# Cracked Windscreen



## Senator (Apr 24, 2008)

On washing my M/H last Sunday afternoon I found the windscreen badly damaged where presumably a stone has hit it causing a small shatter around a cm dia with cracks going off around 5cm in various directions. This is on the drivers side just below the line of direct vision.

There is absolutely no way this damage was on the screen when I last used it and therefore I can only summise that someone has walked up our lane and decided to throw a stone at the windscreen. Whilst it is covered by insurance I still have a £100 excess to pay!

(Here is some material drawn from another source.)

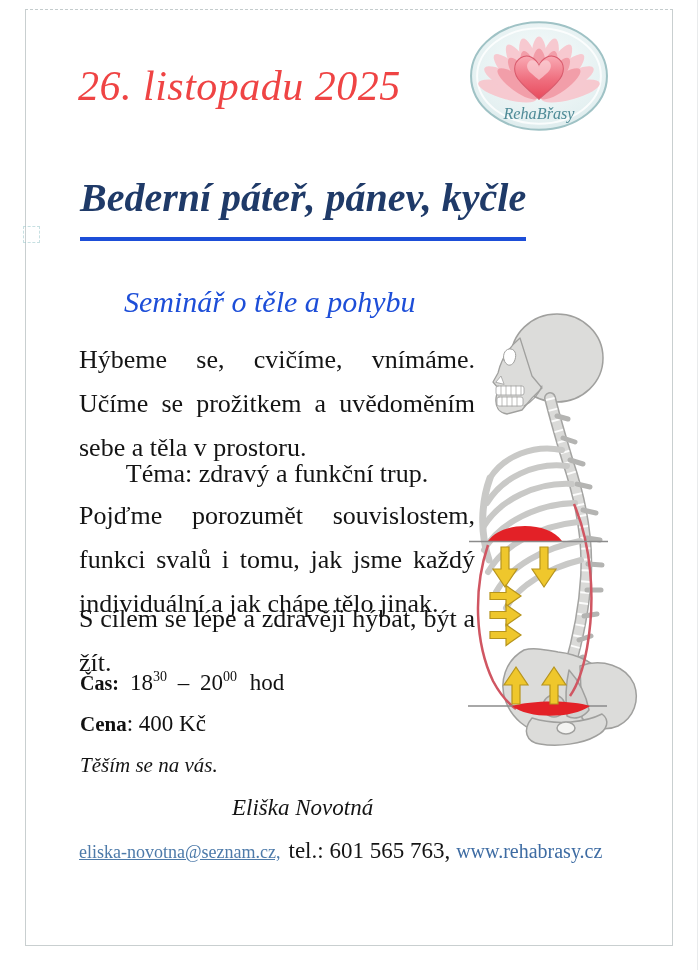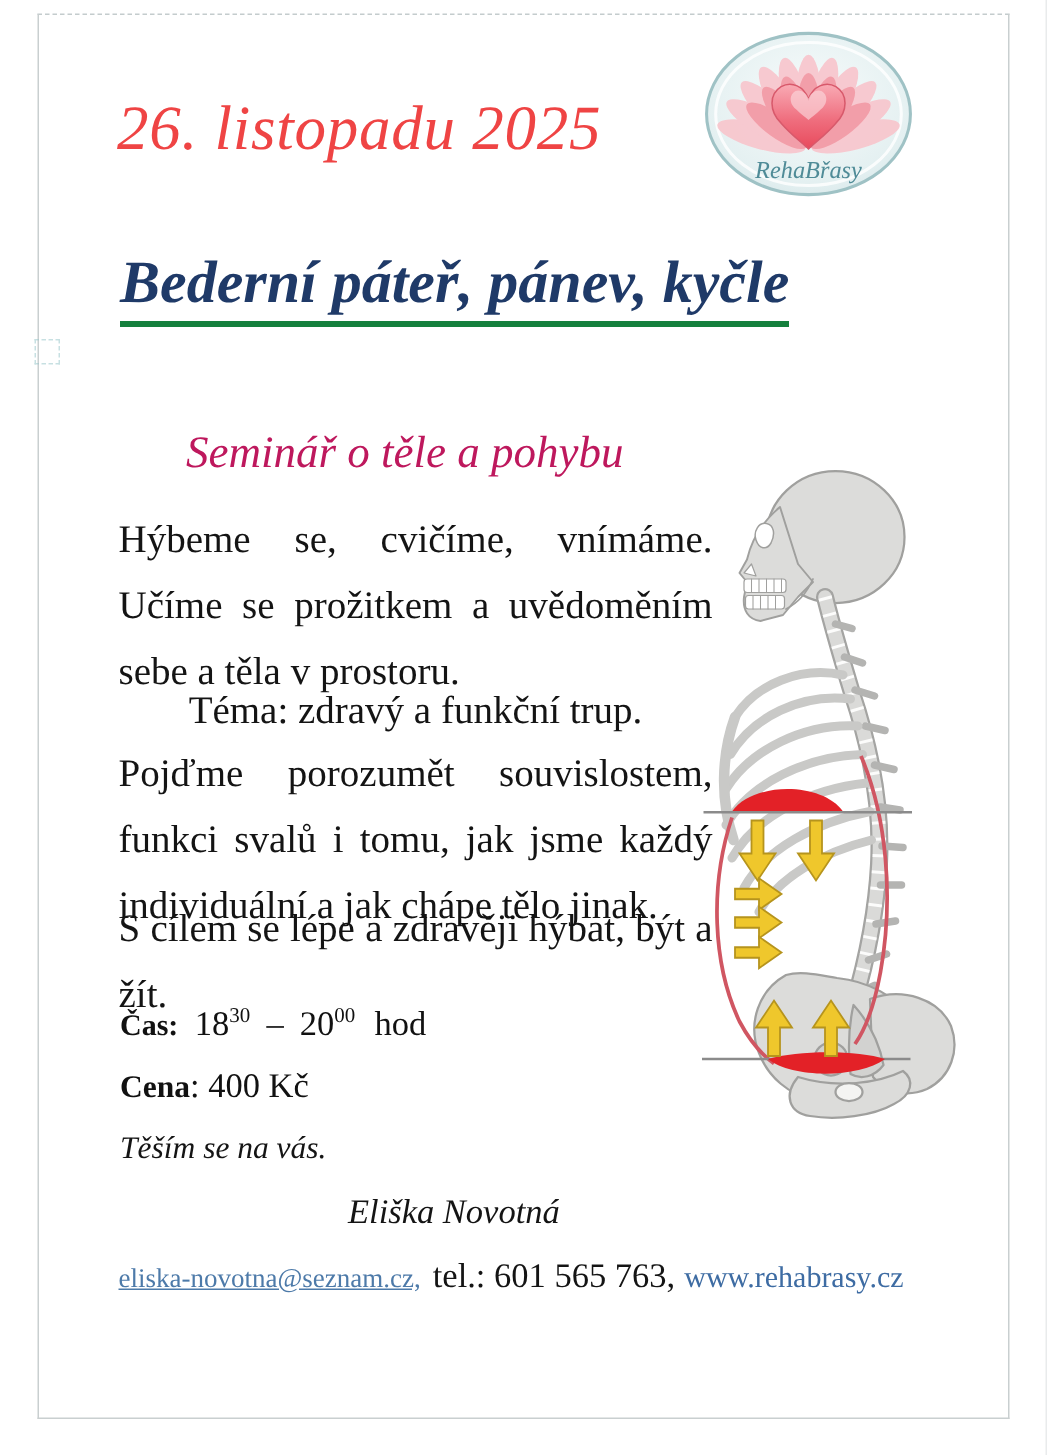"Bederní páteř, pánev, kyčle" .title .title-text { border-bottom: 4px solid #15803d -> 4px solid #1d4ed8; margin-top: none -> 10px; padding-bottom: 3px -> 16px }
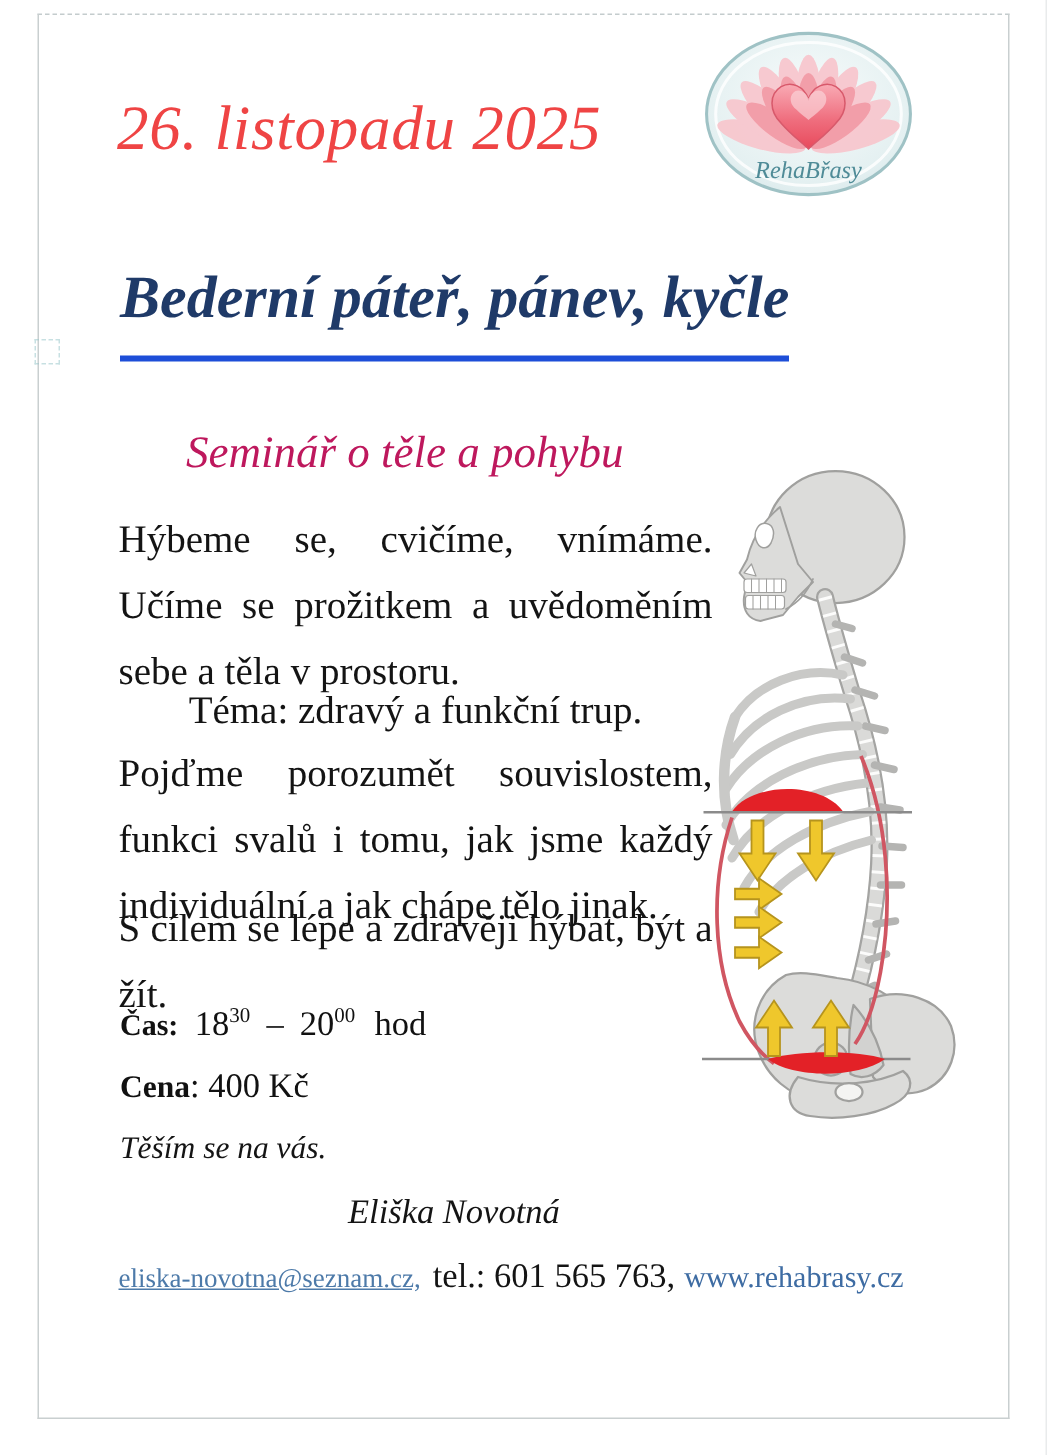"Seminář o těle a pohybu" .subtitle { color: #be185d -> #1d4ed8 }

As we are away this Friday and cannot get it fixed before we leave I am comtemplating having it fixed on site. has anyone else done this whilst away?

Mark


----------



## Pudsey_Bear (Sep 25, 2008)

you don't say where you're going, but if in the UK mainland, it shouldn't be too much of problem, most screen repairs are done on site anyway, biggest prob might be the lack of screens and it being a bank holiday weekend, if it's an A class then you might struggle anyway.

Kev.

PS RAC have a windscreen arm, and they have the back up to find you wherever you are, unlike the smaller companies, although they generally give good service.


----------



## andyangyh (May 1, 2005)

Had mine done on site and I was amazed how uncomplicated it was. Our Hymer A Class is a K reg but they had the screen in stock and it took them about 2 hours from start to finish. The £100 excess might hurt but as the cost of a new screen can easily reach £1000 or more on some A Classes it's got to be worth having windscreen insurance.


----------



## PAT4NEIL (Jul 21, 2007)

Hello

I had a new windscreen fitted 2months ago, then didnt use the motorhome for a month, when I went to use it there was a very large crack down the centre of it. We were going away that night, so went to autoglass on the way, who said that the screen wasnt going anywhere, and that they would order a new one.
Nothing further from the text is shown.